The Observability Stack That Saved My Production Systems

If you're running production systems in 2025 and still relying on console.log statements and manual SSH sessions to debug issues, this post is your wake-up call. After years of building and operating SaaS products, I've developed an observability philosophy that has caught countless issues before they became incidents.

Here's my complete observability stack and the hard-won lessons that shaped it.

Why Observability Matters More Than Ever

Modern applications are distributed by nature. Even a "simple" Next.js app might involve:

Edge functions across multiple regions
Serverless API routes
External API integrations (Stripe, Auth providers, etc.)
Database connections (potentially replicated)
CDN caching layers
Background job processors

When something goes wrong, the failure could originate anywhere in this chain.
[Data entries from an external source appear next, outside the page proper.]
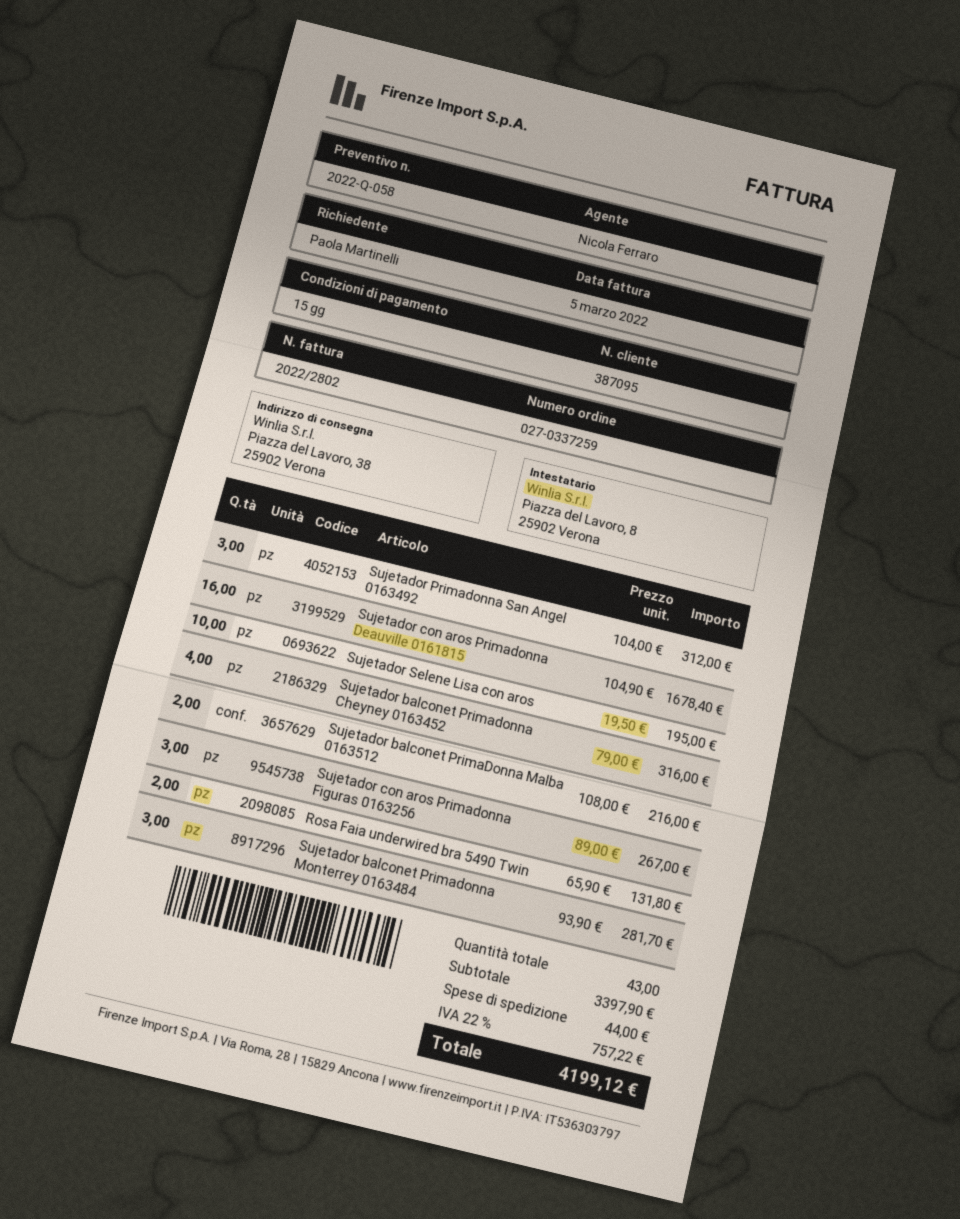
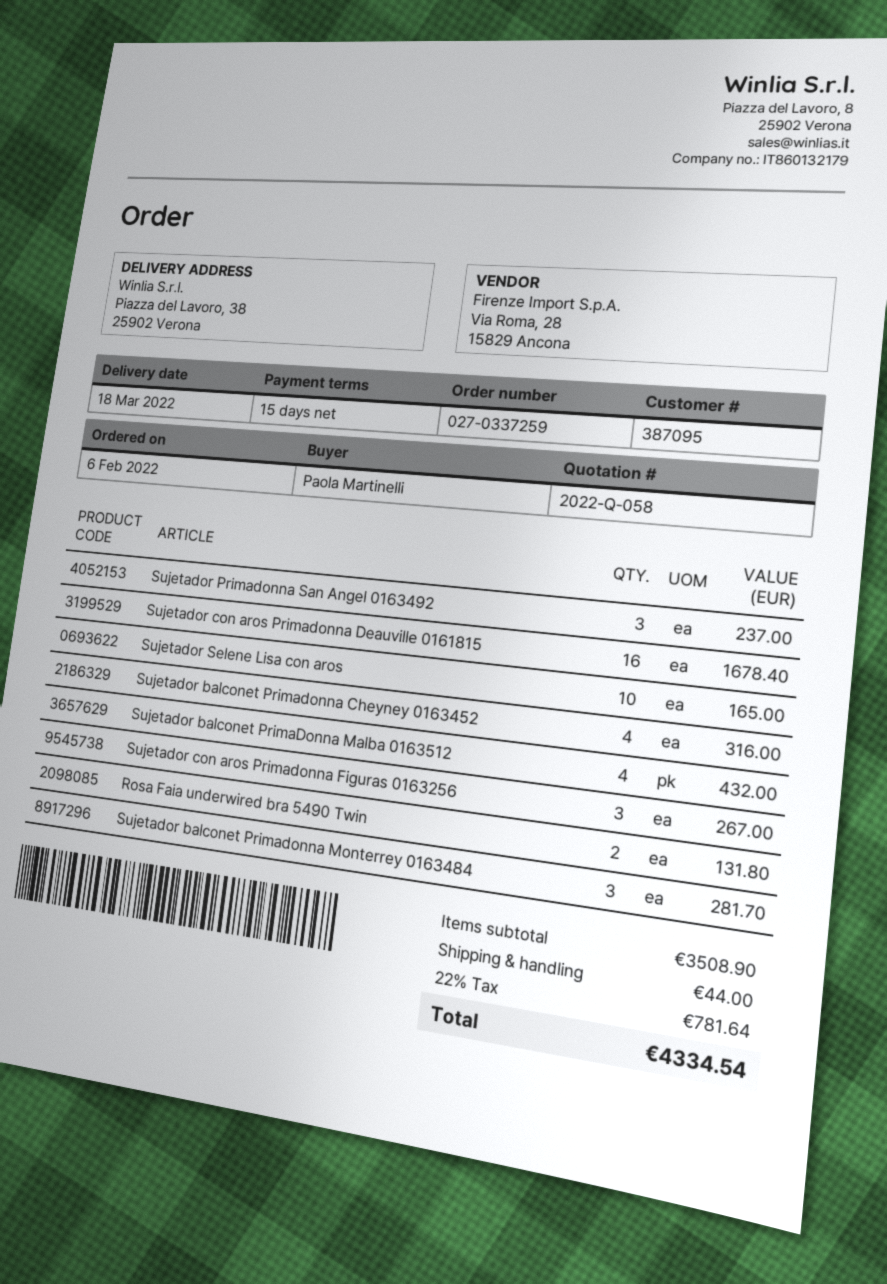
Sujetador Primadonna San Angel 0163492: 3 for 312.00 -> 3 for 237.00
Sujetador Selene Lisa con aros: 10 for 195.00 -> 10 for 165.00
Sujetador balconet PrimaDonna Malba 0163512: 2 for 216.00 -> 4 for 432.00
subtotal: 3397.90 -> 3508.90
tax: 22% = 757.22 -> 22% = 781.64
total: 4199.12 -> 4334.54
Without proper observability, you're essentially debugging blindfolded.

The Three Pillars of Observability:

Logs - What happened (discrete events)
Metrics - How much/how often (aggregated measurements)
Traces - The journey (request flow across services)

Let me walk you through my current stack and why each piece matters.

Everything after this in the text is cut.